Ontario
cancer patients' monthly out-of-pocket costs (
OOPC) were assessed to determine whether these costs were problematic. A self-administered questionnaire was administered to breast (n = 74), colorectal (n = 70), lung (n = 68) and prostate (n = 70)
cancer patients between October 2001 and April 2003. It measured categorical
OOPC, which were analysed using linear regression modelling, to determine whether any of a variety of independent variables influenced
OOPC. Monthly
OOPC (mean, range) were: parking/fares ($47, $0-450), devices ($46, $0-2350),
prescription drugs ($45, $0-1400), accommodation ($43, $0-1500), complementary and
alternative medicine ($29, $0-5000),
vitamins ($25, $0-400), homemaking ($14, $0-1000), family care ($12, $0-1200), homecare ($2, $0-330) and other ($8, $0-250), with the total averaging $213 ($0-5230).

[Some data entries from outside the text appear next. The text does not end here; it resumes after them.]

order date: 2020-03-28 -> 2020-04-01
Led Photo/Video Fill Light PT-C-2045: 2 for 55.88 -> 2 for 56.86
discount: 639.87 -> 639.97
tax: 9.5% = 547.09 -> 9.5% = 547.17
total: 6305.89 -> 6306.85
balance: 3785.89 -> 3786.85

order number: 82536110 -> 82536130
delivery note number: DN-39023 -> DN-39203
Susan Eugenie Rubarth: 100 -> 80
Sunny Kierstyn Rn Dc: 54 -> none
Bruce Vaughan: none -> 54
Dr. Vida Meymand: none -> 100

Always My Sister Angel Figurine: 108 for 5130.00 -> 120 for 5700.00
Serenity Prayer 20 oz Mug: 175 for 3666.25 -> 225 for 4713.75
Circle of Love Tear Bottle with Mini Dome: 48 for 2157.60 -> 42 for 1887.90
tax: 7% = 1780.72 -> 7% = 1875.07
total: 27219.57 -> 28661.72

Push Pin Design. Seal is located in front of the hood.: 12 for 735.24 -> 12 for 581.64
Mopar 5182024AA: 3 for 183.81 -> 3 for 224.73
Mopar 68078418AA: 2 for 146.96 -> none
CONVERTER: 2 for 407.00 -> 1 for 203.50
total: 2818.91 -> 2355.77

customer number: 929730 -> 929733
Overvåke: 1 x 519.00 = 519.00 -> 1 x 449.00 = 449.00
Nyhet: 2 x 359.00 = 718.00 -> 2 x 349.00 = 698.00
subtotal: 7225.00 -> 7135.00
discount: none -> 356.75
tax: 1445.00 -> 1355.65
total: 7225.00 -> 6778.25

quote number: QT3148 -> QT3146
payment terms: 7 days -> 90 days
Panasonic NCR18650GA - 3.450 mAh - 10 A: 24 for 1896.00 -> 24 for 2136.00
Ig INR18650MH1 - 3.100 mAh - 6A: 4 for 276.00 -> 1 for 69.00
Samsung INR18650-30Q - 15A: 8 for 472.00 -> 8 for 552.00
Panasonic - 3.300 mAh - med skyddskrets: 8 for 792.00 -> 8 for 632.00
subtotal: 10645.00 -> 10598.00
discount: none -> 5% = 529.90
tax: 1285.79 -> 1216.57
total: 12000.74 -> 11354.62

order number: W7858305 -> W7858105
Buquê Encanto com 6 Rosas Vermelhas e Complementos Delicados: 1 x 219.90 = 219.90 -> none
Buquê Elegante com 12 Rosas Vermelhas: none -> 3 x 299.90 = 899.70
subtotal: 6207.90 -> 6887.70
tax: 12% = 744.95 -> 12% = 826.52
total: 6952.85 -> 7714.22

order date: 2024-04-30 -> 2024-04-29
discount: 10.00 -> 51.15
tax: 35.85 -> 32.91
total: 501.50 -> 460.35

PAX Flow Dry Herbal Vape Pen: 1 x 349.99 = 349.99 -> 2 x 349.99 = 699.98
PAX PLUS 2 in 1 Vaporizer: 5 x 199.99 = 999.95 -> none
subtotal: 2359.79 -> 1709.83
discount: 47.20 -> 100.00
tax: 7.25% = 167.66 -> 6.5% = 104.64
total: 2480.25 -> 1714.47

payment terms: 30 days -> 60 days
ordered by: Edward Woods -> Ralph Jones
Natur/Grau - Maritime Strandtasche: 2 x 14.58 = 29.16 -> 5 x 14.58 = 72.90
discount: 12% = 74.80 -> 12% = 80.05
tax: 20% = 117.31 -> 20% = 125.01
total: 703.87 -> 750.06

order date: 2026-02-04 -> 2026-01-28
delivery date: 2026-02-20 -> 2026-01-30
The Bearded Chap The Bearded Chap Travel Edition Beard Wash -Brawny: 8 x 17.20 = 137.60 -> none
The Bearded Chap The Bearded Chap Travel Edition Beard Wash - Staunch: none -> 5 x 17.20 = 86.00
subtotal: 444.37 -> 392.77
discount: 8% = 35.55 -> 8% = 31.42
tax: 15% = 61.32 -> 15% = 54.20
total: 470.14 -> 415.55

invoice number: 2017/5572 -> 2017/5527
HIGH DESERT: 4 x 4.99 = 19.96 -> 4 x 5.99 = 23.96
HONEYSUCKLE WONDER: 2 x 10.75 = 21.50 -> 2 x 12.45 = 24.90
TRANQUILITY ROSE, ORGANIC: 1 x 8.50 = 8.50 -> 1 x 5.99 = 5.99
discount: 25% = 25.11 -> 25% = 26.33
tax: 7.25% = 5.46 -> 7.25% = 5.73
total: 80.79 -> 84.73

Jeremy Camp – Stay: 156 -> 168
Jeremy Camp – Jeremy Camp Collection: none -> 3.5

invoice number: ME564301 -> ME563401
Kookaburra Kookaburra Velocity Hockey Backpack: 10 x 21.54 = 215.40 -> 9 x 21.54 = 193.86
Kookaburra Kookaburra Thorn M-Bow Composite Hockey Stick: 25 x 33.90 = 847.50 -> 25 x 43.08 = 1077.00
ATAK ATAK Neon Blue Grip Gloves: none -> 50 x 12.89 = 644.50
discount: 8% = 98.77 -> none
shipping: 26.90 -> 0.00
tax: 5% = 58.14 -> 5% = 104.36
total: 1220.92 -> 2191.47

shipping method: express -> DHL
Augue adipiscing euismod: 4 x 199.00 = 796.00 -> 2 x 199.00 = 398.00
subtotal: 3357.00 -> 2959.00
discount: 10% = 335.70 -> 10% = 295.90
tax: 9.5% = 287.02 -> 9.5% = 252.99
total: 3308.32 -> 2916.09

Imputed travel mileage costs added $372 ($0-6180). Most patients were well served by the current healthcare programmes. In multivariate analysis, variables influencing several
OOPC categories were: tumour site, hospitalization, age, and number of clinic trips. Travel costs proved the most problematic, with patients under 65 years and without insurance more likely to have high
OOPC. Education and income were not reliable predictors for high
OOPC. Many of these costs were for items not traditionally covered by public healthcare financing systems, raising important issues around defining 'medically necessary' care and the role of government.